## Problem to work on
Write out, word for word, only the data from its first line to the line containing "SQ03_Schubert_tutti.mid | Final: 0.322".

START Given records

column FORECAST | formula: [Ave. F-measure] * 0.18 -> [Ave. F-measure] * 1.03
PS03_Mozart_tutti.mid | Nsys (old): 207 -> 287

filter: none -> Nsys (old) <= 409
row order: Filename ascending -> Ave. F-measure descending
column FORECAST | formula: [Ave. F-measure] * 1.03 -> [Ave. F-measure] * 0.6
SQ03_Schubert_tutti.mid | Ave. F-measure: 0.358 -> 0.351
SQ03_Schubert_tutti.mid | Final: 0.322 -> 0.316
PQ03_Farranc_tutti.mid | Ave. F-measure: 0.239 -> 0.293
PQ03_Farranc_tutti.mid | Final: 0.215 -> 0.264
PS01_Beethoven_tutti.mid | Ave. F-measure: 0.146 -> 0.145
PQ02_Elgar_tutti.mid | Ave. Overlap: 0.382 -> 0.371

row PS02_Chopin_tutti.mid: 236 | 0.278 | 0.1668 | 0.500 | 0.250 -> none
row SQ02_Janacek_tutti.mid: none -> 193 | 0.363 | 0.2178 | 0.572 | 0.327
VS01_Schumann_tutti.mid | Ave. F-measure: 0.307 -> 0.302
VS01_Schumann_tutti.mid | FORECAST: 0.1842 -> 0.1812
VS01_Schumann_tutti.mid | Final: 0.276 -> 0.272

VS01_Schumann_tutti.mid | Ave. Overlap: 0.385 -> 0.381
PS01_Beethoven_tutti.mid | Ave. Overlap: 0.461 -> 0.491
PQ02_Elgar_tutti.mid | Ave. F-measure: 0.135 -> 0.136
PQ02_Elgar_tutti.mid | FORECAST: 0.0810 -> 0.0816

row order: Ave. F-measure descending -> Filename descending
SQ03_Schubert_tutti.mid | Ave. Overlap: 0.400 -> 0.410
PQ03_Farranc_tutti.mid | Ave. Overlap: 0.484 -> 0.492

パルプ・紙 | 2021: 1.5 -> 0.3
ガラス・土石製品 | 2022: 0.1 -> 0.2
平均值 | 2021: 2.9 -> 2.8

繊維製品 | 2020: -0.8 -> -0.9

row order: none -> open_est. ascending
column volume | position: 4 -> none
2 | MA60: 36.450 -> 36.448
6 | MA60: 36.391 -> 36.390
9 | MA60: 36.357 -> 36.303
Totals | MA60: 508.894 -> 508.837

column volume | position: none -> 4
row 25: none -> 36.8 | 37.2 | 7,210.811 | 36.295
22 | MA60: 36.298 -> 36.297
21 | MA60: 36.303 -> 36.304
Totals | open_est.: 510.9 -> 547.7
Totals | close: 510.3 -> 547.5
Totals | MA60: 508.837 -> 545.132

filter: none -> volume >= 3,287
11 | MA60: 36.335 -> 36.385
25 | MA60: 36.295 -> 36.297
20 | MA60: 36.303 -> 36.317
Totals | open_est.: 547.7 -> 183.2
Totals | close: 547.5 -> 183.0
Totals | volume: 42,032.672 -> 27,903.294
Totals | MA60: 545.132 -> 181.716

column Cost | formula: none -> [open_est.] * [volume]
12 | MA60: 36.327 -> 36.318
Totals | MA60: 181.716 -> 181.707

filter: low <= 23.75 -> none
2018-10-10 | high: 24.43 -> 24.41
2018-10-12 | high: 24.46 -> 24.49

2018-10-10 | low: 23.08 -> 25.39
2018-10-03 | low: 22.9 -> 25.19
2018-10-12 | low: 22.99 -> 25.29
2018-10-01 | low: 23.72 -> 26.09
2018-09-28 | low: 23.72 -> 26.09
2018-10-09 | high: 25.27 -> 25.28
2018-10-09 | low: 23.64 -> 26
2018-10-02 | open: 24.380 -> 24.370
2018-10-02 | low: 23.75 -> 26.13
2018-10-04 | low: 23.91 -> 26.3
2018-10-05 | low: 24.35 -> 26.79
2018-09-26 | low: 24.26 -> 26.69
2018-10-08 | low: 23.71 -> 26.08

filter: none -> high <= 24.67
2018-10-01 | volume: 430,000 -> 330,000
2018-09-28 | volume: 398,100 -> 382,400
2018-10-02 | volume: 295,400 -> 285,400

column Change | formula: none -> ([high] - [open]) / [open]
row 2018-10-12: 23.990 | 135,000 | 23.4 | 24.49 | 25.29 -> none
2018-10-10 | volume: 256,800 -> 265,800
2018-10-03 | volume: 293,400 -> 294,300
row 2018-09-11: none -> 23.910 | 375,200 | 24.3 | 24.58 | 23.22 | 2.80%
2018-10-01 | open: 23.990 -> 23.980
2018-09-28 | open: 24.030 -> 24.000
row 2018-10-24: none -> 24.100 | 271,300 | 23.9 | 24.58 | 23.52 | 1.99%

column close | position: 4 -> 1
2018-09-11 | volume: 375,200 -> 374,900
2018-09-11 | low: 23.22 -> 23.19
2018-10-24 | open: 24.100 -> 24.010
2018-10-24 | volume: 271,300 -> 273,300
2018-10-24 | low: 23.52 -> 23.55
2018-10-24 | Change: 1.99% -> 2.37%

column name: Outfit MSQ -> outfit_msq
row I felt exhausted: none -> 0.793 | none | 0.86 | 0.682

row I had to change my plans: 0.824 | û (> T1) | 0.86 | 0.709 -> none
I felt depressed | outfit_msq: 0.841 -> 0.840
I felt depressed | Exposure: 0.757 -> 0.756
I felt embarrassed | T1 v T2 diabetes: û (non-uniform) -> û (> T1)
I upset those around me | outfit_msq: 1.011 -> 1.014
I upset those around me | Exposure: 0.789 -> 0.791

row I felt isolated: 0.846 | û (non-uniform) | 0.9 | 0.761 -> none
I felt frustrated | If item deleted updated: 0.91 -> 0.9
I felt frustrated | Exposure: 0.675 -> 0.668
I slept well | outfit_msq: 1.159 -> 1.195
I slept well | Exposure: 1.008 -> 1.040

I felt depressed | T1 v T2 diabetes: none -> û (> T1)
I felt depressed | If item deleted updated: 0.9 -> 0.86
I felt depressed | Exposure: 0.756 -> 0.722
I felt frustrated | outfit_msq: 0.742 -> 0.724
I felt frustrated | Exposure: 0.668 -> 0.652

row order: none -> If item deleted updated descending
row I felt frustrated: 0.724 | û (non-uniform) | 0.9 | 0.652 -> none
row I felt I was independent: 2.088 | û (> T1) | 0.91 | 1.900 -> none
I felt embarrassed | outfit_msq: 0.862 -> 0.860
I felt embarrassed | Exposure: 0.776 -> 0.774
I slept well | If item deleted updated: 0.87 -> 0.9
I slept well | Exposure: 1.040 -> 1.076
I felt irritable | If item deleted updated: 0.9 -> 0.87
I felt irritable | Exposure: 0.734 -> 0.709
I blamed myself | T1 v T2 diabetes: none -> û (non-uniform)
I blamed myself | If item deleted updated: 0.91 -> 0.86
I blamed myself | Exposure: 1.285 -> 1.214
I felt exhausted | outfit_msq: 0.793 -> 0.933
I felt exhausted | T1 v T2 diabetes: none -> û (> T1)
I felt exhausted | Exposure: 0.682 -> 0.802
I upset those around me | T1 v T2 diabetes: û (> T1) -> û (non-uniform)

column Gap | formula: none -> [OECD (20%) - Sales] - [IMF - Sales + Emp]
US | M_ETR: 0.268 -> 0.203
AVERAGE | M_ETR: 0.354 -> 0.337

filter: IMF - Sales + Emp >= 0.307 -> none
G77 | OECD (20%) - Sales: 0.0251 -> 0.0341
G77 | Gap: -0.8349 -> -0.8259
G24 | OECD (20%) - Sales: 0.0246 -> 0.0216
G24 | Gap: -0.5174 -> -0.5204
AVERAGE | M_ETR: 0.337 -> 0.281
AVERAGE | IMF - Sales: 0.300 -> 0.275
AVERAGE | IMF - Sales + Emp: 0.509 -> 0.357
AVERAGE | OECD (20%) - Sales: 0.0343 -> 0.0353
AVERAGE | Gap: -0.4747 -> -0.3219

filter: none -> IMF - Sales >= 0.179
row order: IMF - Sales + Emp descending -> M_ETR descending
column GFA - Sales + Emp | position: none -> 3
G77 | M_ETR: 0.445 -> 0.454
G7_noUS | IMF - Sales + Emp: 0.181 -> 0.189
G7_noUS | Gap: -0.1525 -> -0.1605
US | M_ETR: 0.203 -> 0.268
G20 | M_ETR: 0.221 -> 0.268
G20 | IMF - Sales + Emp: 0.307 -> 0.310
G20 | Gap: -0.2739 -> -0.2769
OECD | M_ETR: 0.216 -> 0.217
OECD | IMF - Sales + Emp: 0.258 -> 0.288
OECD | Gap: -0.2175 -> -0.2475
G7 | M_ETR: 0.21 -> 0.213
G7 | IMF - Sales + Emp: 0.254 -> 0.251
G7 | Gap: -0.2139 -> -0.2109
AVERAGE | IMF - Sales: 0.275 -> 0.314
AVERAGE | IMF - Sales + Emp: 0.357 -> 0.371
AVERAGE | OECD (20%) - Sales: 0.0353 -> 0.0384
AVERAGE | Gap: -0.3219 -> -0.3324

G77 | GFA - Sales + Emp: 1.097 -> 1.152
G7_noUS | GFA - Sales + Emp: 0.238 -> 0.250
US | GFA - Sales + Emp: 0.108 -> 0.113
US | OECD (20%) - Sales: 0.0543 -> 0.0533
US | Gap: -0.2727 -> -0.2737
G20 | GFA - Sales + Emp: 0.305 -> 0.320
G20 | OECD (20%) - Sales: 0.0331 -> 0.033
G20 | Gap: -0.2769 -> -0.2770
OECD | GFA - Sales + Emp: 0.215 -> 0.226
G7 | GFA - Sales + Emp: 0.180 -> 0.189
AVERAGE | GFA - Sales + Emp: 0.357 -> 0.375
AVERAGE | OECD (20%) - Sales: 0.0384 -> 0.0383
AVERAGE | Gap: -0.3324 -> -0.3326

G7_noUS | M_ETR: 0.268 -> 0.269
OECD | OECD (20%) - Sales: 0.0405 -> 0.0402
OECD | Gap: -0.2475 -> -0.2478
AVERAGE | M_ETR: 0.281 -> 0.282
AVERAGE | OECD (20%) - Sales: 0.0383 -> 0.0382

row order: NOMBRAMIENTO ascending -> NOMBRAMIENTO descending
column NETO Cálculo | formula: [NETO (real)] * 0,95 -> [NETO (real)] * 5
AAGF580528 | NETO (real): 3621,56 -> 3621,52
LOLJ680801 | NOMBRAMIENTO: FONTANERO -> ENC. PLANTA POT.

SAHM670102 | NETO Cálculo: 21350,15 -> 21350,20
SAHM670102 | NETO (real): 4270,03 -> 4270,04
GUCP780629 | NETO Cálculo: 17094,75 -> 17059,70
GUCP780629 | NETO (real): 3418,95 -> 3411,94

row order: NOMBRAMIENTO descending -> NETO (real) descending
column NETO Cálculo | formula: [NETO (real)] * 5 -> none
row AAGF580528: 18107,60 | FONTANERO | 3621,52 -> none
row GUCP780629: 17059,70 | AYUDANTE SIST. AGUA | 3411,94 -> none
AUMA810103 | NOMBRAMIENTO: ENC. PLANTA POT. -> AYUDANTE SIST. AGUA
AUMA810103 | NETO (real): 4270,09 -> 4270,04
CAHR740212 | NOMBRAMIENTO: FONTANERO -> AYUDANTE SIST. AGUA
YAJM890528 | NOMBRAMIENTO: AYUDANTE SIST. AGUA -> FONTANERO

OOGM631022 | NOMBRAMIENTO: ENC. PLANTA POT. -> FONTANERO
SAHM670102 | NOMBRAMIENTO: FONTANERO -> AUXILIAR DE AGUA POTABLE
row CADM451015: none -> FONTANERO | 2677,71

END Given records

## Task result
column FORECAST | formula: [Ave. F-measure] * 0.18 -> [Ave. F-measure] * 1.03
PS03_Mozart_tutti.mid | Nsys (old): 207 -> 287

filter: none -> Nsys (old) <= 409
row order: Filename ascending -> Ave. F-measure descending
column FORECAST | formula: [Ave. F-measure] * 1.03 -> [Ave. F-measure] * 0.6
SQ03_Schubert_tutti.mid | Ave. F-measure: 0.358 -> 0.351
SQ03_Schubert_tutti.mid | Final: 0.322 -> 0.316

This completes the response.